The algorithm goes off the rails.
As 2018 was ushered in, Logan Paul, a 22-year-old YouTube star with 15 million followers—many of them teens and younger—posted a video of a dead body hanging from a tree to his channel.
It was eventually removed (by Paul, not YouTube), and he issued two apologies this week in an effort to move past the outrage, but something about this felt different from other YouTube scandals. It showed the chasm between content and creator, and the consequences of the raw impulse to document everything. To viewers, it was insensitive and sickening. To Paul, it was “a moment in YouTube history.”
YouTube isn’t experiencing growing pains. It has reached a point where it’s promoting cognitive dissonance and accountability is absent. Advertisers have pulled money after ads were shown next to extremist content; elsewhere, the LGBTQ community spoke out about YouTube apparently restricting content from certain channels as inappropriate.

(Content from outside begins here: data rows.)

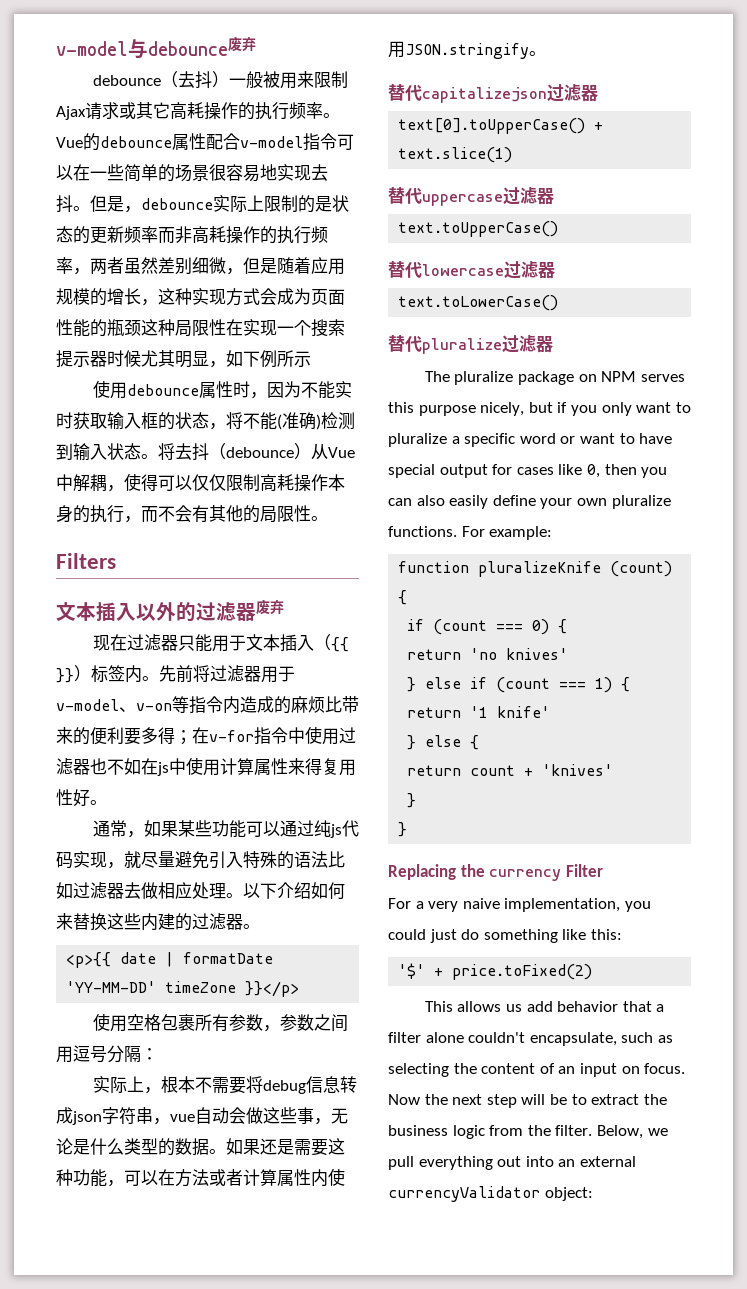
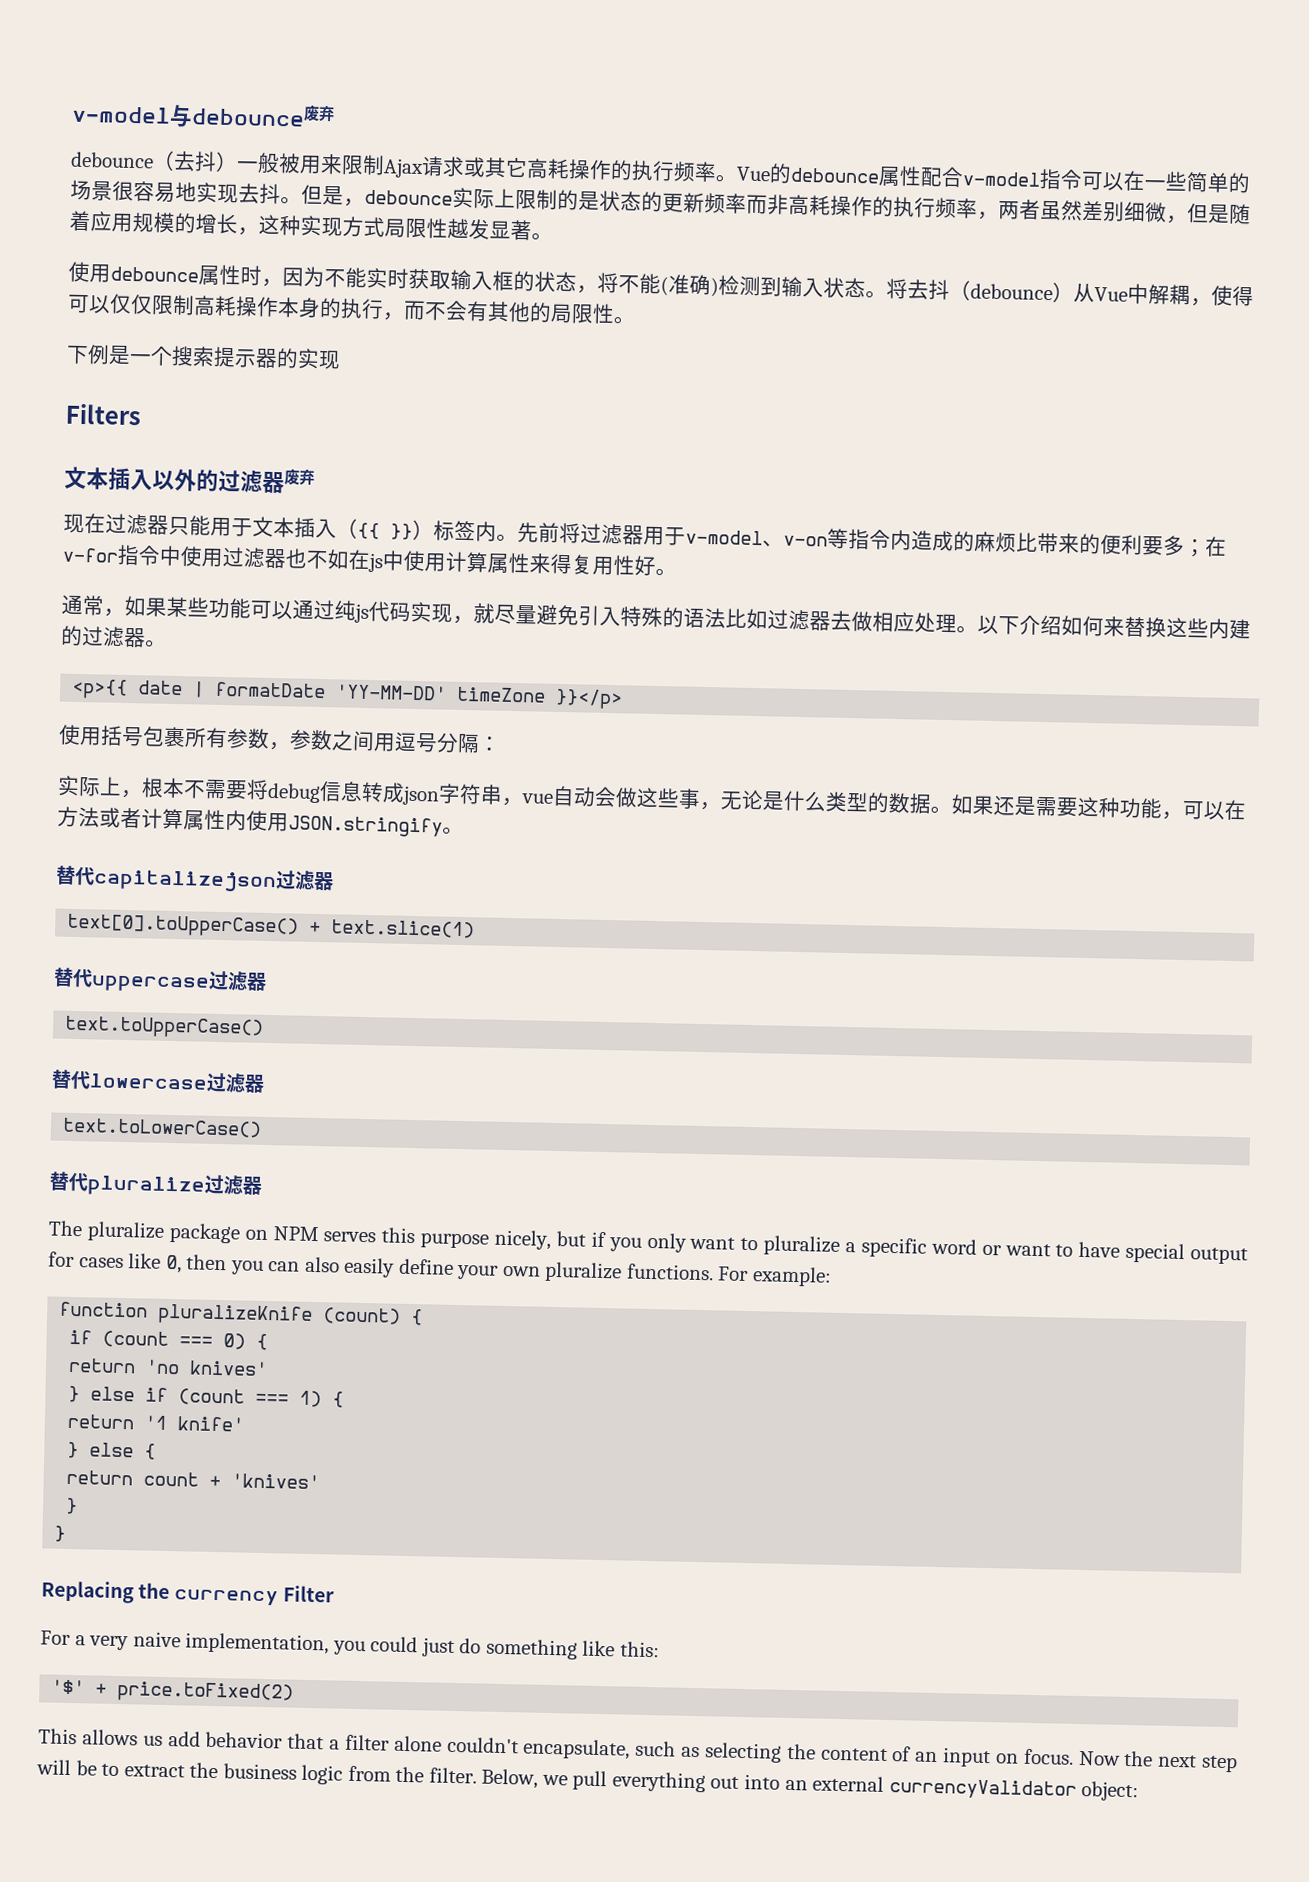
[260,288,345,305] [56,319,345,337] [56,350,311,368] 会成为页面性能的瓶颈这种局限性在实现一个搜索提示器时候尤其明显，如下例所示 -> [384,217,553,241] 局限性越发显著。
(328, 518) none -> [66,344,341,370] // 下例是一个搜索提示器的实现
[158,727,175,744] 得 -> (1185, 545) none
[126,1014,161,1031] 空格 -> [100,725,144,747] 括号

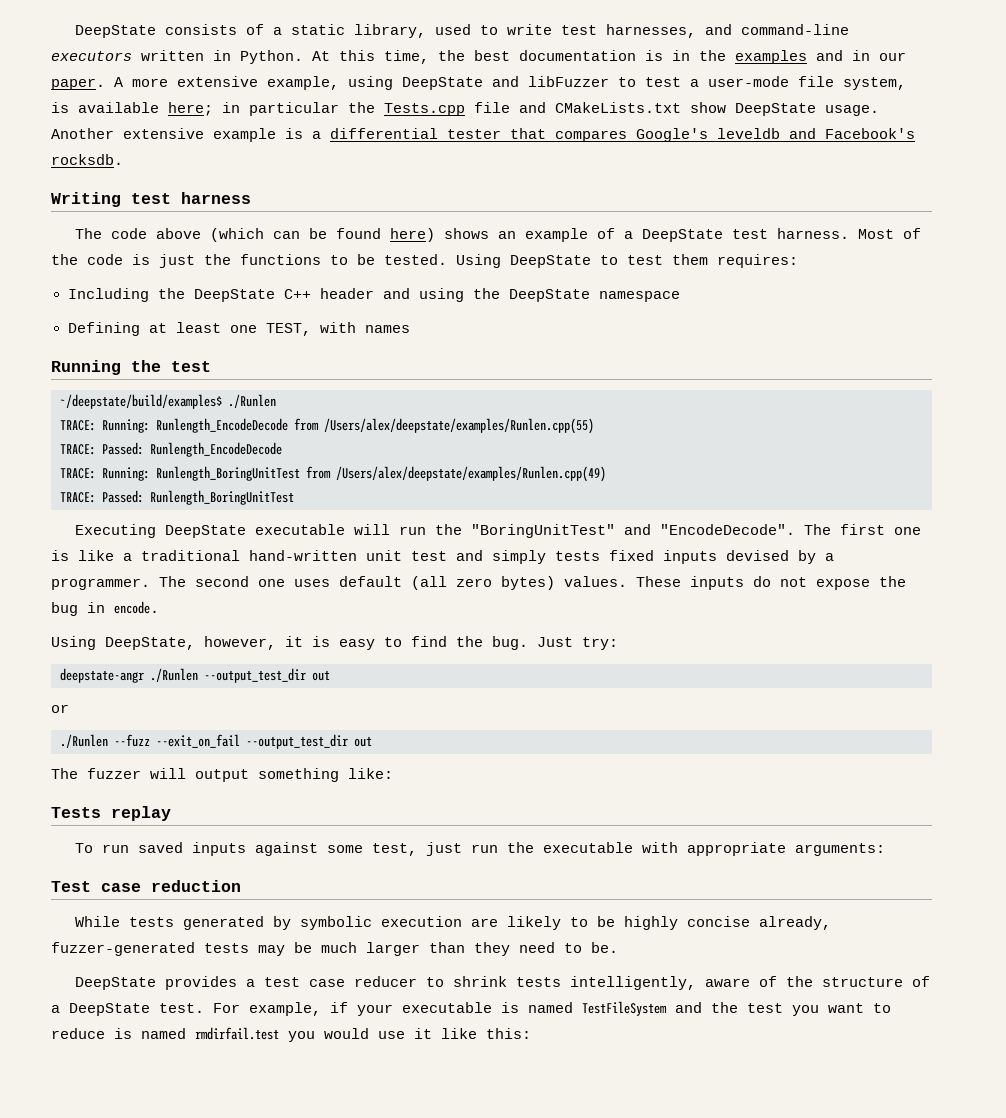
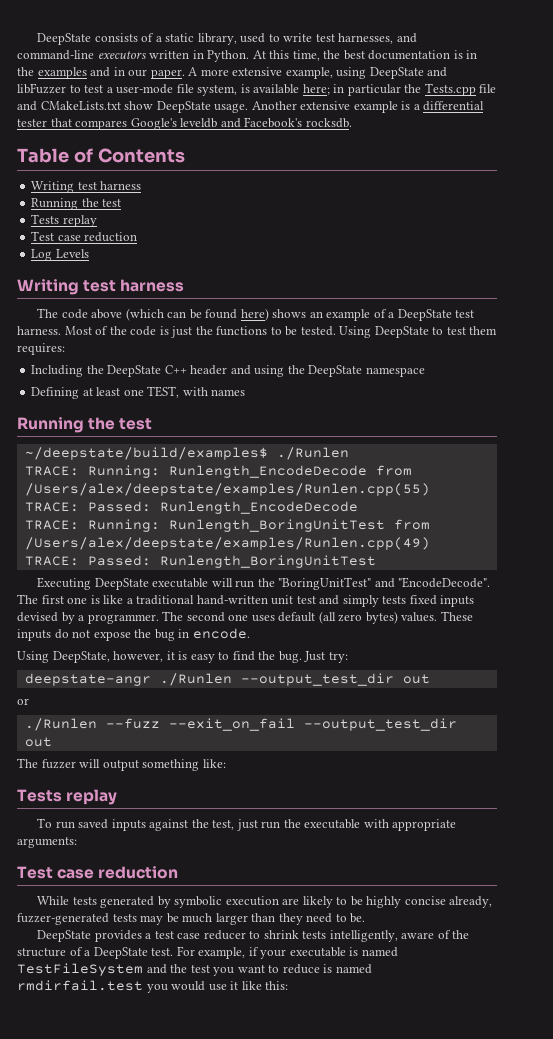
(123, 159) none -> [17,148,185,163] [31,181,142,193] [31,198,122,210] [31,214,97,227] [31,231,138,242] [31,249,89,261] // Table of Contents // Writing test harness // Running the test // Tests replay // Test case reduction // Log Levels
[326,845,363,853] some -> [191,819,209,828] the

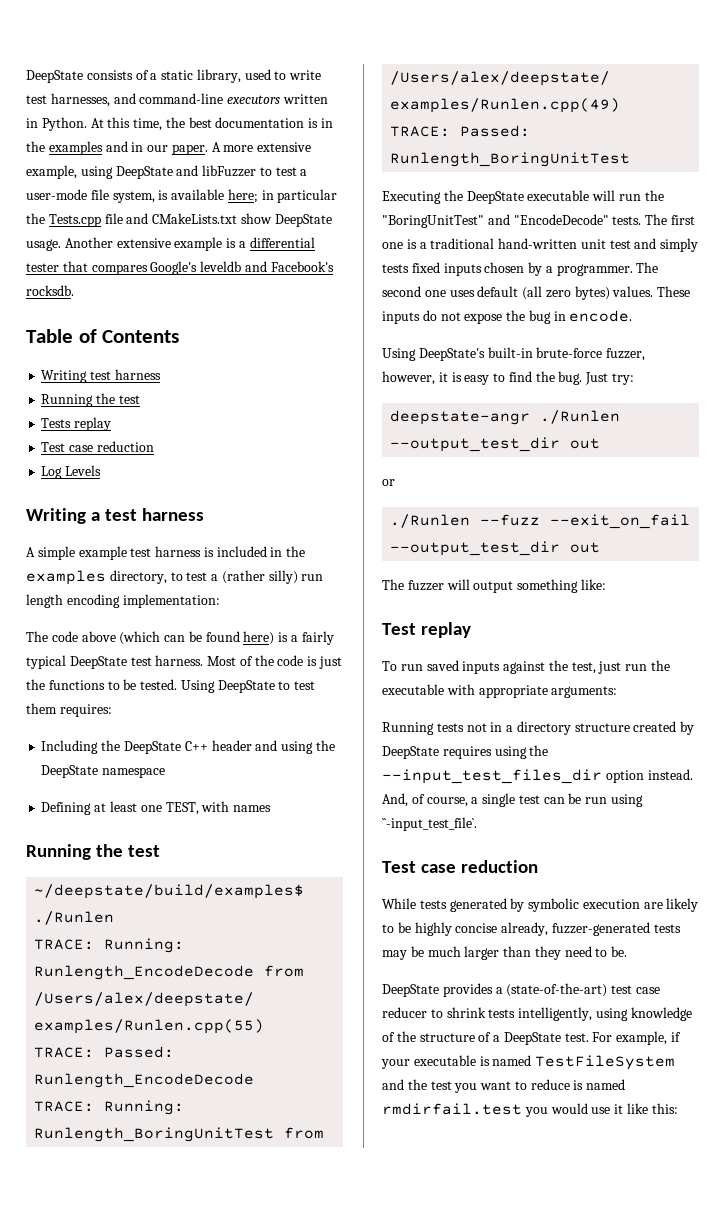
[83,279,185,292] test harness -> [90,508,204,521] [26,546,306,560] [26,570,324,585] [26,594,220,608] a test harness // A simple example test harness is included in the examples directory, to test a (rather silly) run length encoding implementation:
[272,309,395,321] shows an example of a -> [278,631,334,645] [26,655,66,669] is a fairly typical
(92, 583) none -> [443,190,463,201] the
[398,577,491,588] "EncodeDecode". -> [513,214,642,225] "EncodeDecode" tests.
[103,595,124,604] like -> (417, 244) none
[17,612,58,622] devised -> [484,262,525,273] chosen
[52,651,110,663] DeepState, -> [418,347,646,361] DeepState's built-in brute-force fuzzer,
[17,789,62,802] Tests -> [382,623,416,635] Test
(77, 842) none -> [382,721,695,735] [382,745,549,759] [382,769,693,784] [382,793,644,807] [382,817,477,831] // Running tests not in a directory structure created by DeepState requires using the --input_test_files_dir option instead. And, of course, a single test can be run using ``-input_test_file`.
(152, 936) none -> [506,983,608,997] (state-of-the-art)
[401,932,435,939] aware -> [595,1007,692,1021] using knowledge

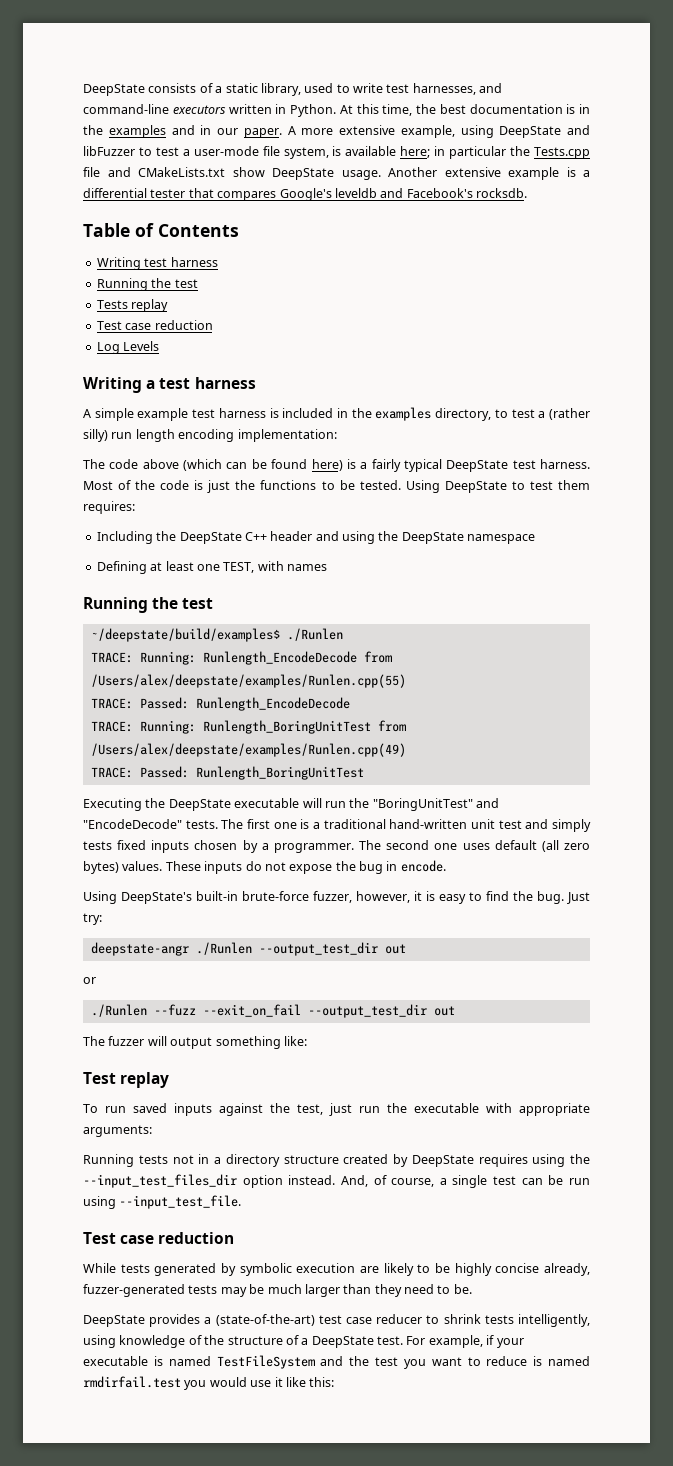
[382,817,477,831] ``-input_test_file`. -> [119,1195,242,1209] --input_test_file.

At the same time, YouTube is attempting to trot out original content and live TV, with ad revenue to match, and its YouTube Red originals are apparently seeing millions of views. But YouTube’s house is not in order.
‘Please the algorithm’
A few months ago, I fell asleep to a YouTube video about aliens. It was one of those oddly automated clips categorizing the different “kinds” of aliens who have visited Earth. The tone was light, and the video featured cartoonish illustrations. When I awoke roughly 20 minutes later, YouTube’s algorithm had brought me to a channel that trades in videos about hidden symbols in entertainment and secret reptilian celebs, as well as more nebulous videos about “hidden messages” in Pepe the Frog and repurposed news stories about Vladimir Putin. (The channel lists its country as Russia.)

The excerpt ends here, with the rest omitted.